L’incubo del ransomware Kaseya è quasi finito

Quasi tre settimane fa, un attacco ransomware contro una società di software IT poco conosciuta chiamata Kaseya è sfociato in un’epidemia completa, con gli hacker che hanno sequestrato i computer di ben 1.500 aziende, tra cui una grande catena di alimentari svedese. La scorsa settimana, il famigerato gruppo dietro l’hack è scomparso da Internet, lasciando le vittime senza modo di pagare e liberare i propri sistemi. Ma ora la situazione sembra vicina a essere finalmente risolta, grazie alla comparsa a sorpresa giovedì di uno strumento di decrittazione universale.

L’hack del 2 luglio è stato terribile. Kaseya fornisce software di gestione IT popolare tra i cosiddetti fornitori di servizi gestiti (MSP), che sono aziende che offrono infrastrutture IT alle aziende che preferiscono non gestirle da sole. Sfruttando un bug nel software incentrato su MSP chiamato Virtual System Administrator, il gruppo di ransomware REvil è stato in grado di infettare non solo quegli obiettivi ma anche i loro clienti, provocando un’ondata di devastazione.

Nelle settimane successive, le vittime avevano effettivamente due scelte: pagare il riscatto per recuperare i loro sistemi o ricostruire ciò che era stato perso attraverso i backup. Per molte aziende individuali, REvil ha fissato il riscatto a circa $ 45.000. Ha tentato di abbattere gli MSP per un massimo di $ 5 milioni. Originariamente aveva anche fissato il prezzo di un decryptor universale a 70 milioni di dollari. Il gruppo sarebbe poi sceso a $ 50 milioni prima di svanire, probabilmente nel tentativo di rimanere basso durante un momento di alta tensione. Quando sono scomparsi, hanno portato con sé il loro portale di pagamento. Le vittime sono rimaste bloccate, incapaci di pagare anche se lo avessero voluto.

La portavoce di Kaseya, Dana Liedholm, ha confermato a WIRED che la società ha ottenuto un decryptor universale da una “terza parte fidata”, ma non ha spiegato chi l’ha fornito. “Abbiamo un team che lavora attivamente con i nostri clienti che sono stati colpiti e condivideremo di più su come renderemo ulteriormente disponibile lo strumento man mano che tali dettagli saranno disponibili”, ha affermato Liedholm in una dichiarazione inviata tramite e-mail, aggiungendo che l’assistenza alle vittime era già iniziata, con l’aiuto della società di antivirus Emsisoft.

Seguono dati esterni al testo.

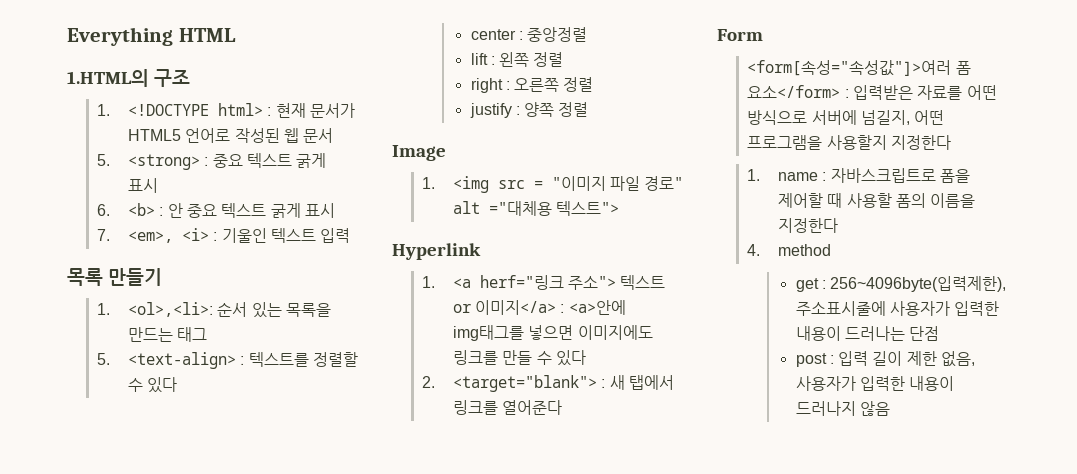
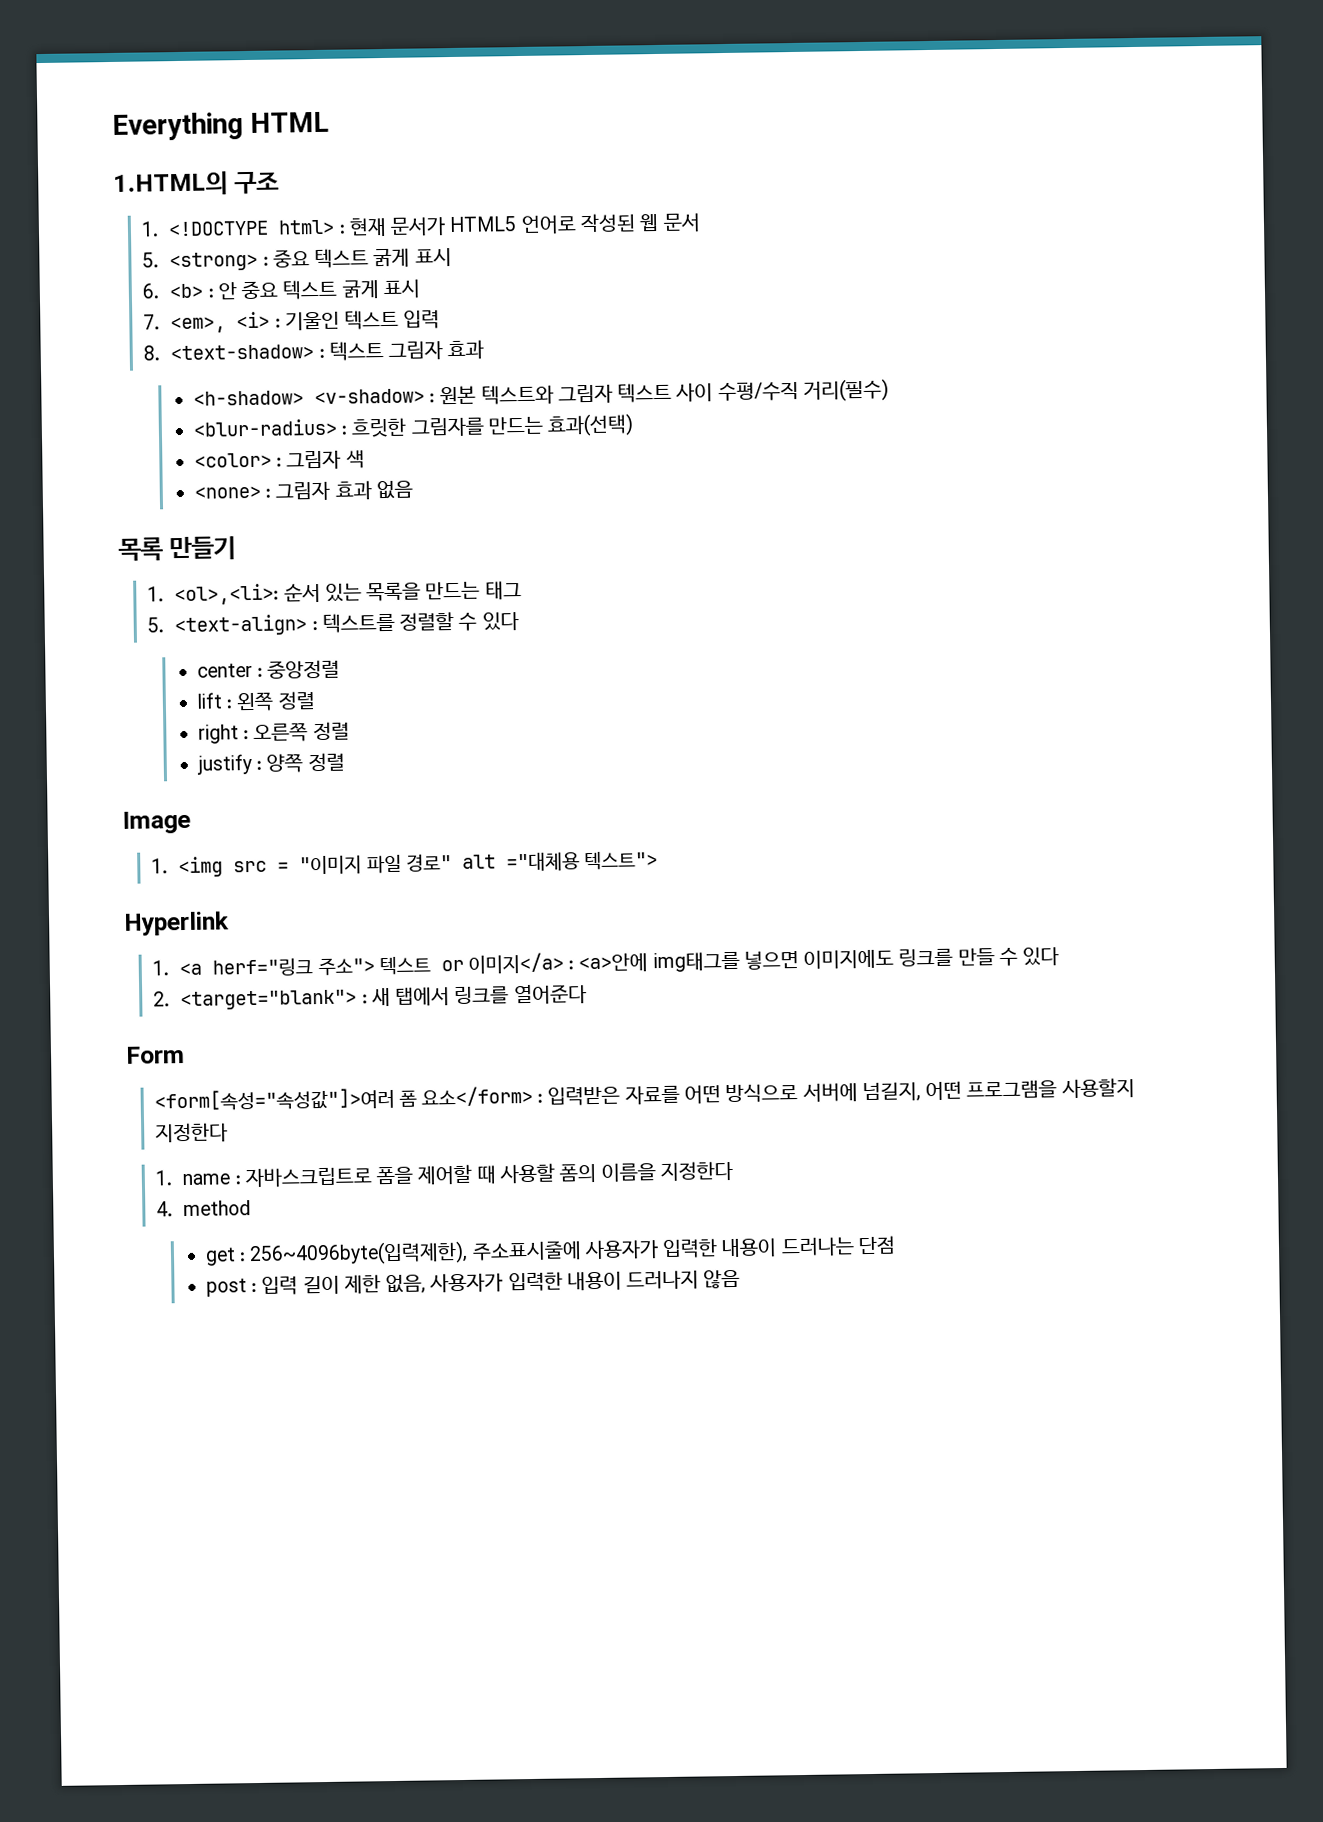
+ 8. <text-shadow> : 텍스트 그림자 효과
+ <h-shadow> <v-shadow> : 원본 텍스트와 그림자 텍스트 사이 수평/수직 거리(필수)
+ <blur-radius> : 흐릿한 그림자를 만드는 효과(선택)
+ <color> : 그림자 색
+ <none> : 그림자 효과 없음

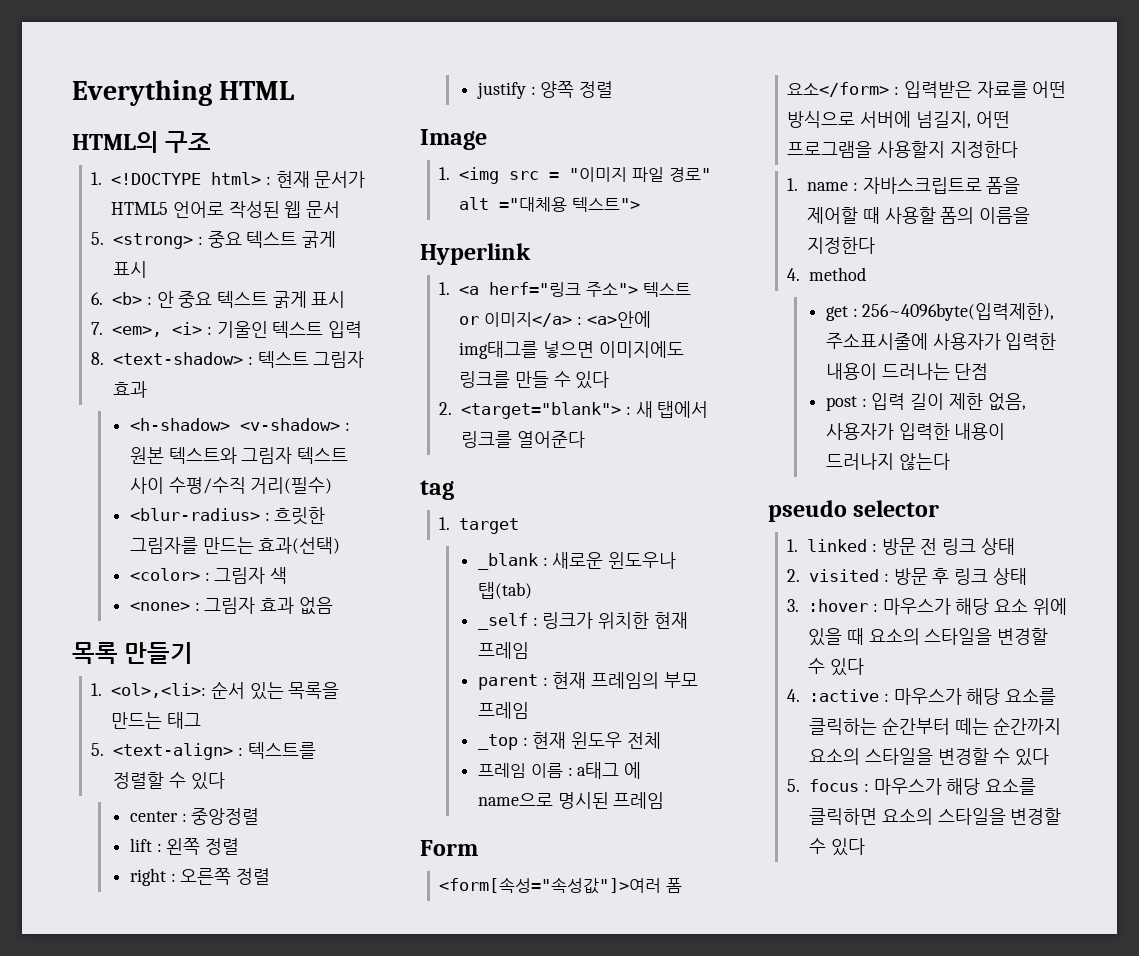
- 1.HTML의 구조
+ HTML의 구조
+ tag
+ 1. target
+ _blank : 새로운 윈도우나 탭(tab)
+ _self : 링크가 위치한 현재 프레임
+ parent : 현재 프레임의 부모 프레임
+ _top : 현재 윈도우 전체
+ 프레임 이름 : a태그 에 name으로 명시된 프레임
- post : 입력 길이 제한 없음, 사용자가 입력한 내용이 드러나지 않음
+ post : 입력 길이 제한 없음, 사용자가 입력한 내용이 드러나지 않는다
+ pseudo selector
+ 1. linked : 방문 전 링크 상태
+ 2. visited : 방문 후 링크 상태
+ 3. :hover : 마우스가 해당 요소 위에 있을 때 요소의 스타일을 변경할 수 있다
+ 4. :active : 마우스가 해당 요소를 클릭하는 순간부터 떼는 순간까지 요소의 스타일을 변경할 수 있다
+ 5. focus : 마우스가 해당 요소를 클릭하면 요소의 스타일을 변경할 수 있다

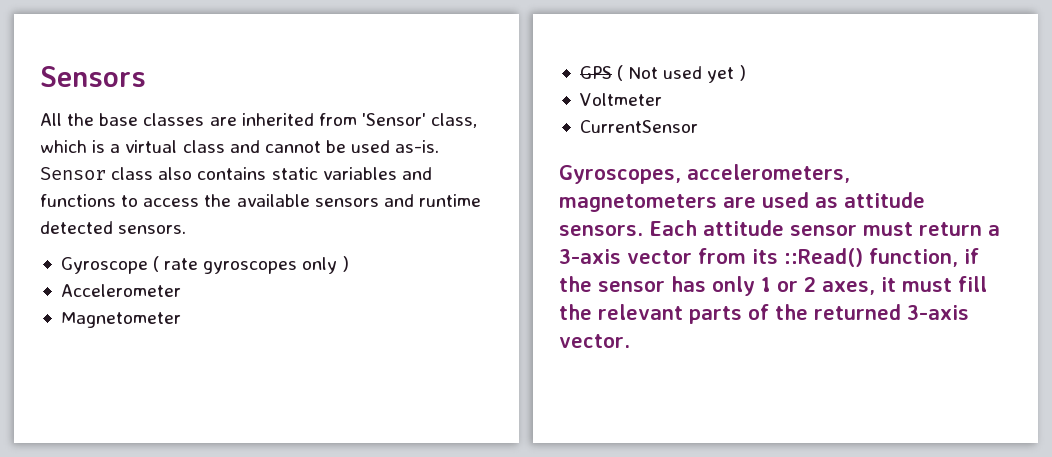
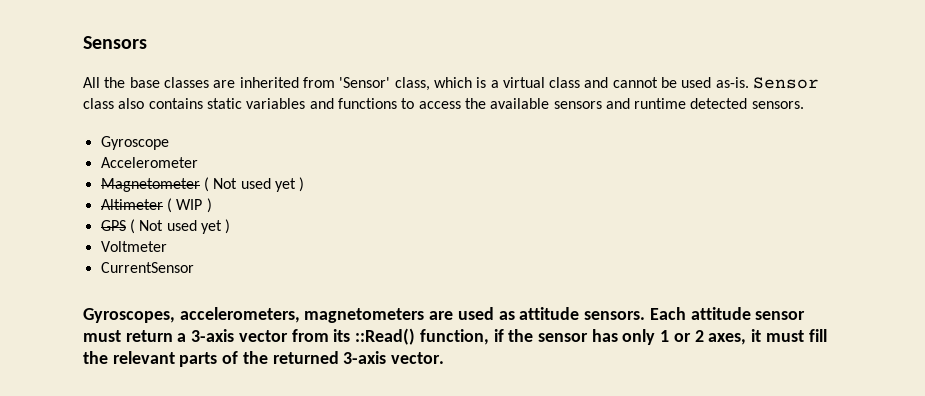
- Gyroscope ( rate gyroscopes only )
+ Gyroscope
  Accelerometer
- Magnetometer
+ Magnetometer ( Not used yet )
+ Altimeter ( WIP )

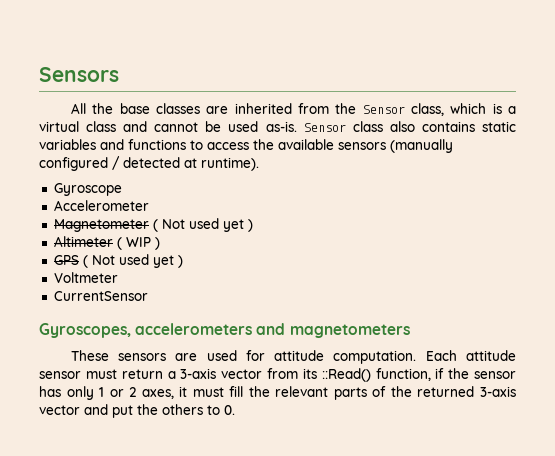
- All the base classes are inherited from 'Sensor' class, which is a virtual class and cannot be used as-is.
+ All the base classes are inherited from the Sensor class, which is a virtual class and cannot be used as-is.
- Sensor class also contains static variables and functions to access the available sensors and runtime detected sensors.
+ Sensor class also contains static variables and functions to access the available sensors (manually configured / detected at runtime).
- Gyroscopes, accelerometers, magnetometers are used as attitude sensors.
+ Gyroscopes, accelerometers and magnetometers
+ These sensors are used for attitude computation.
- Each attitude sensor must return a 3-axis vector from its ::Read() function, if the sensor has only 1 or 2 axes, it must fill the relevant parts of the returned 3-axis vector.
+ Each attitude sensor must return a 3-axis vector from its ::Read() function, if the sensor has only 1 or 2 axes, it must fill the relevant parts of the returned 3-axis vector and put the others to 0.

“Stiamo lavorando con Kaseya per supportare i loro sforzi di coinvolgimento dei clienti”, ha dichiarato Brett Callow, analista delle minacce di Emsisoft. “Abbiamo confermato che la chiave è efficace nello sbloccare le vittime e continueremo a fornire supporto a Kaseya e ai suoi clienti”.

La società di sicurezza Mandiant ha lavorato con Kaseya sulla riparazione in modo più ampio, ma un portavoce di Mandiant ha rimandato WIRED a Liedholm quando gli è stato chiesto ulteriore chiarezza su chi ha fornito la chiave di decrittazione e quante vittime ne hanno ancora bisogno.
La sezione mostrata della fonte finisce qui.